__Supplied records__.
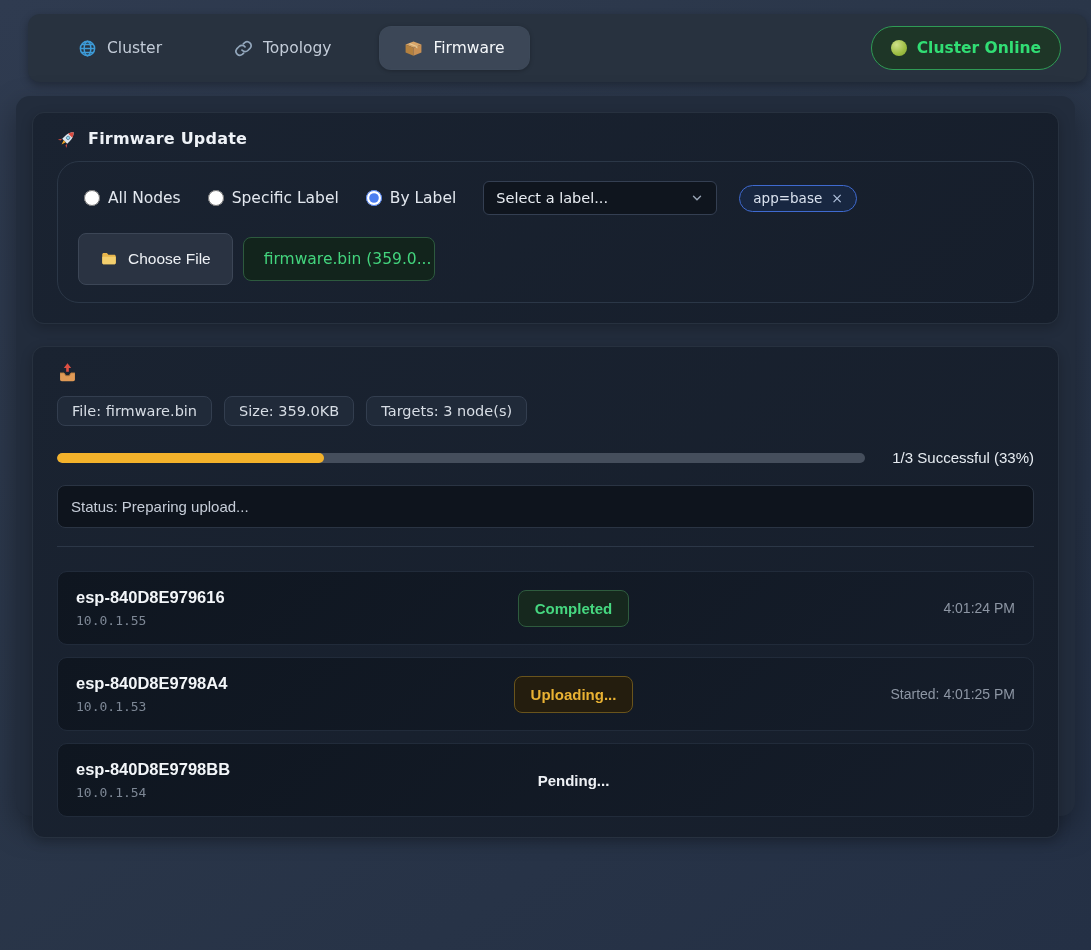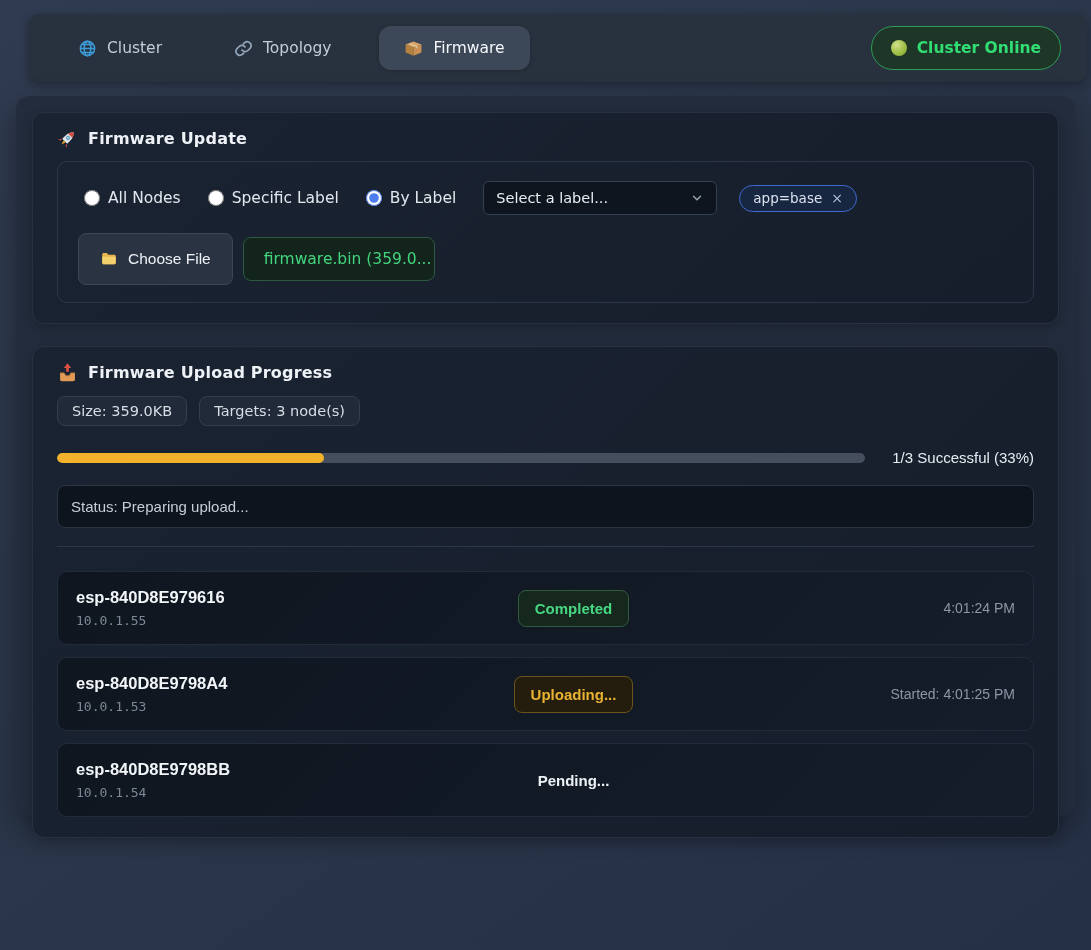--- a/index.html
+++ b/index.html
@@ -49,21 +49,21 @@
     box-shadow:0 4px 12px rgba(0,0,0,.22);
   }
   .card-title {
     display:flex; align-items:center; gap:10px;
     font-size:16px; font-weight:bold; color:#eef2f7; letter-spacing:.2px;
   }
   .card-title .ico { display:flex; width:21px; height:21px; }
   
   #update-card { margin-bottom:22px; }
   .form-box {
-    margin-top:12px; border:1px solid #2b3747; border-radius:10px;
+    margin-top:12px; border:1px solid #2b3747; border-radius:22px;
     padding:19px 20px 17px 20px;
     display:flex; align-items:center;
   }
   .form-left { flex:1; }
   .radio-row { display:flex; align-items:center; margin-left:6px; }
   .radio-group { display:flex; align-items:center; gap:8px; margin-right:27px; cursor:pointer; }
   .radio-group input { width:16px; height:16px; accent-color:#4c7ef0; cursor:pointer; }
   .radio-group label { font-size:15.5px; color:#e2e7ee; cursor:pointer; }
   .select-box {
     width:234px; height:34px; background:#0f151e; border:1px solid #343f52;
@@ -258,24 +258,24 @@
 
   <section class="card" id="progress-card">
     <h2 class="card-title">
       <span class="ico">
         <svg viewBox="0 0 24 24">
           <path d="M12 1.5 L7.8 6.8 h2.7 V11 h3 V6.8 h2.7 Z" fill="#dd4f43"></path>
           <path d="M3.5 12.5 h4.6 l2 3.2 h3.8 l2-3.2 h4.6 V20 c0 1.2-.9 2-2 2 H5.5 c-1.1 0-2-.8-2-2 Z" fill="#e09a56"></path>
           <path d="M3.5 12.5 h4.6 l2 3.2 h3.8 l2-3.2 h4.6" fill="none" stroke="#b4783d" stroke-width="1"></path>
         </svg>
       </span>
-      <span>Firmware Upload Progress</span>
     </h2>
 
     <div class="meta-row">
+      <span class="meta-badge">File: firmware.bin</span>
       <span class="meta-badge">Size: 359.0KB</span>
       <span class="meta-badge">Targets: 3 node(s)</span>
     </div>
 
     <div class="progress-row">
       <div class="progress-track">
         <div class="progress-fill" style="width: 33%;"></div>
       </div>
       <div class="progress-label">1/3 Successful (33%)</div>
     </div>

__Exercise prompt__. Copy out each line of the listing where the string "items" appears.

__Final answer__.
     display:flex; align-items:center; gap:10px;
     display:flex; align-items:center;
   .radio-row { display:flex; align-items:center; margin-left:6px; }
   .radio-group { display:flex; align-items:center; gap:8px; margin-right:27px; cursor:pointer; }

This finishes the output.